16. A concise statement of the law on the issue that had emerged  

after over half a century of evolution since Sheo Swarup (supra) is  

to be found in para 42 of the report in Chandrappa & Ors. v. State  

of Karnataka9. The same may, therefore, be usefully noticed below:  

“42. From the above decisions, in our considered view, the following  general principles regarding powers of the appellate court while  dealing with an appeal against an order of acquittal emerge:  

(1) An appellate court has full power to review, re-appreciate and  reconsider the evidence upon which the order of acquittal is founded.

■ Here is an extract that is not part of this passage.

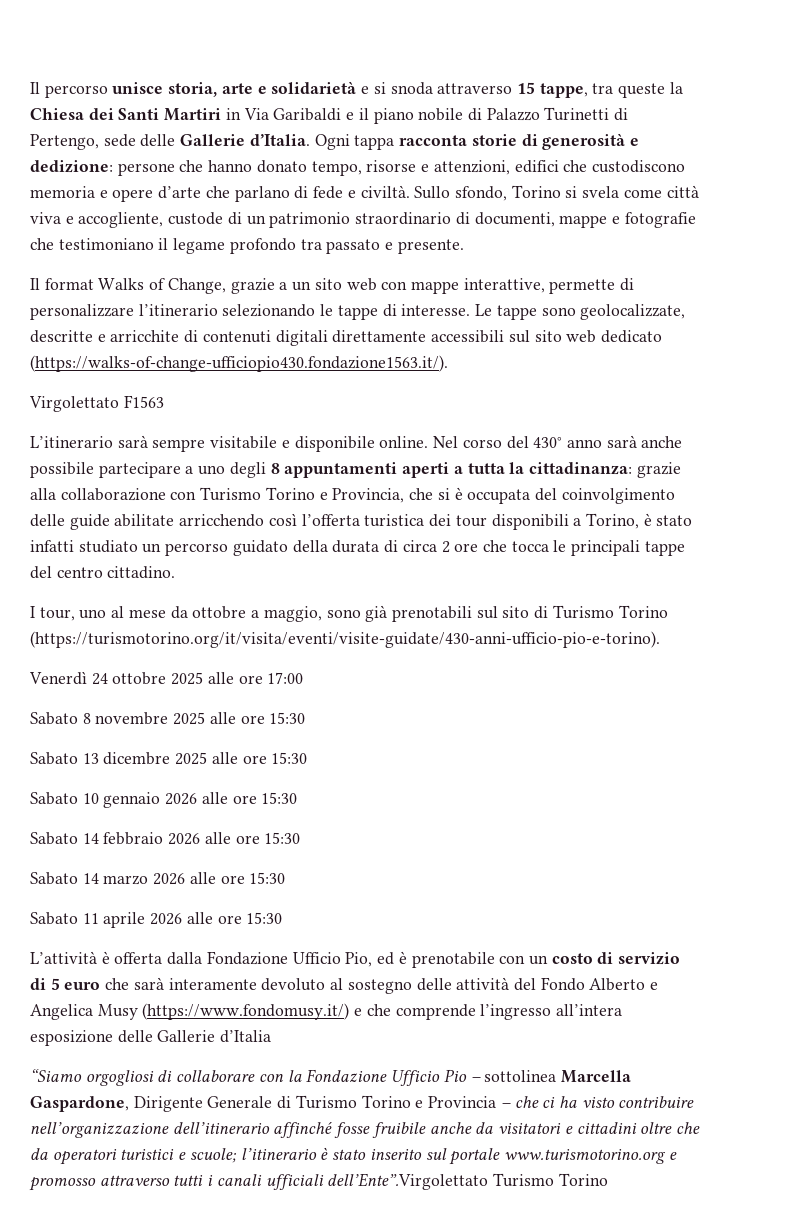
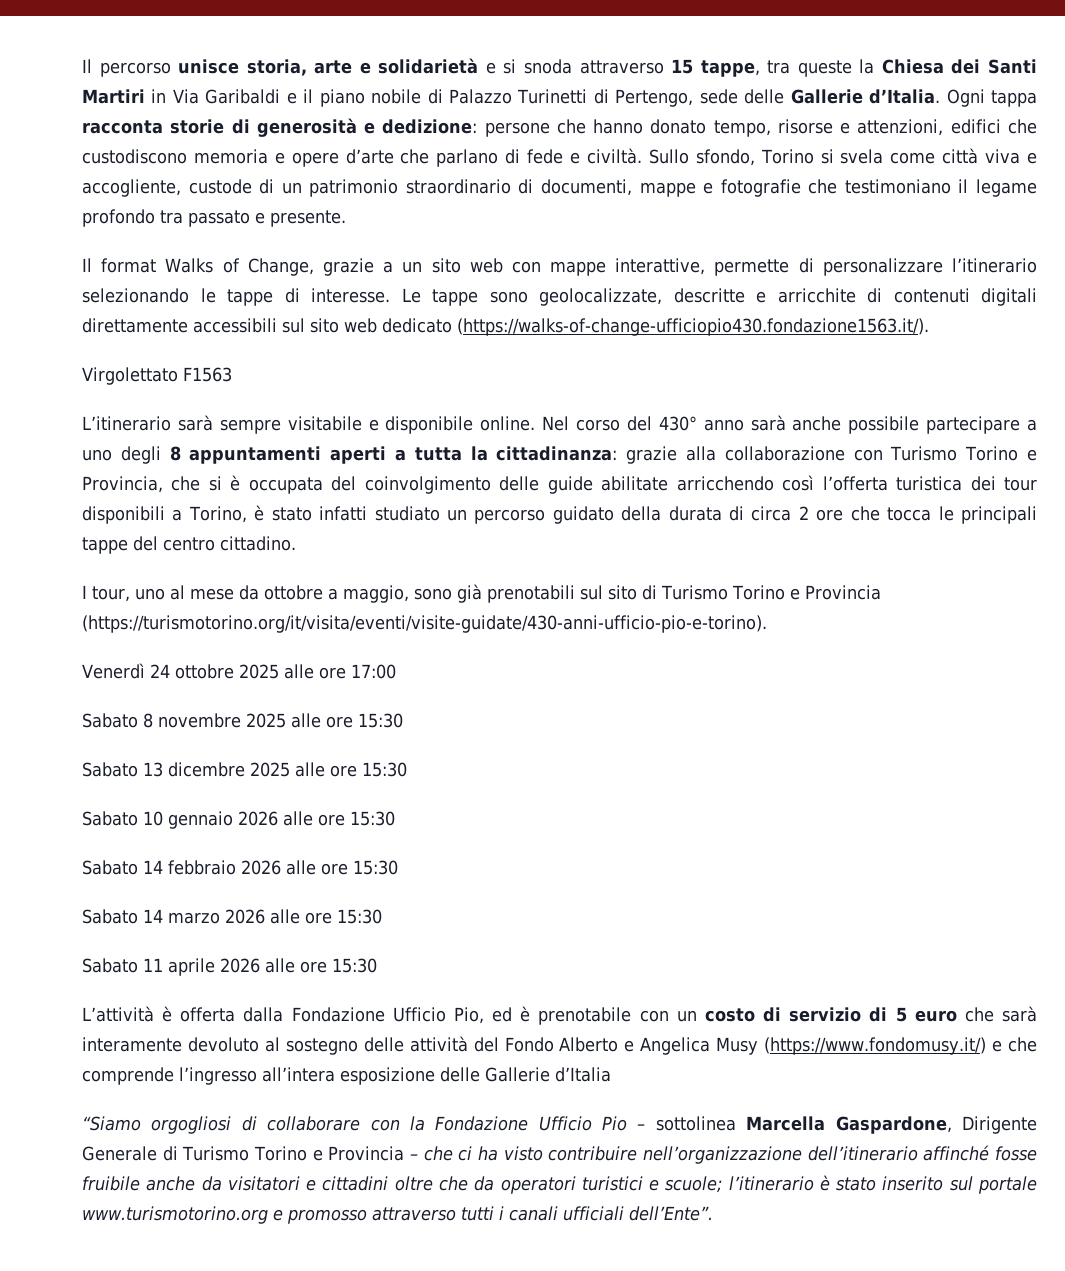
- I tour, uno al mese da ottobre a maggio, sono già prenotabili sul sito di Turismo Torino (https://turismotorino.org/it/visita/eventi/visite-guidate/430-anni-ufficio-pio-e-torino).
+ I tour, uno al mese da ottobre a maggio, sono già prenotabili sul sito di Turismo Torino e Provincia (https://turismotorino.org/it/visita/eventi/visite-guidate/430-anni-ufficio-pio-e-torino).
- “Siamo orgogliosi di collaborare con la Fondazione Ufficio Pio – sottolinea Marcella Gaspardone, Dirigente Generale di Turismo Torino e Provincia – che ci ha visto contribuire nell’organizzazione dell’itinerario affinché fosse fruibile anche da visitatori e cittadini oltre che da operatori turistici e scuole; l’itinerario è stato inserito sul portale www.turismotorino.org e promosso attraverso tutti i canali ufficiali dell’Ente”.Virgolettato Turismo Torino
+ “Siamo orgogliosi di collaborare con la Fondazione Ufficio Pio – sottolinea Marcella Gaspardone, Dirigente Generale di Turismo Torino e Provincia – che ci ha visto contribuire nell’organizzazione dell’itinerario affinché fosse fruibile anche da visitatori e cittadini oltre che da operatori turistici e scuole; l’itinerario è stato inserito sul portale www.turismotorino.org e promosso attraverso tutti i canali ufficiali dell’Ente”.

(2) The Code of Criminal Procedure, 1973 puts no limitation,  restriction or condition on exercise of such power and an appellate  court on the evidence before it may reach its own conclusion, both on  questions of fact and of law.

(3) Various expressions, such as, "substantial and compelling  reasons", "good and sufficient grounds", "very strong circumstances",  "distorted conclusions", "glaring mistakes", etc. are not intended to  curtail extensive powers of an appellate court in an appeal against  acquittal. Such phraseologies are more in the nature of "flourishes of  language" to emphasise the reluctance of an appellate court to  interfere with acquittal than to curtail the power of the court to review  the evidence and to come to its own conclusion.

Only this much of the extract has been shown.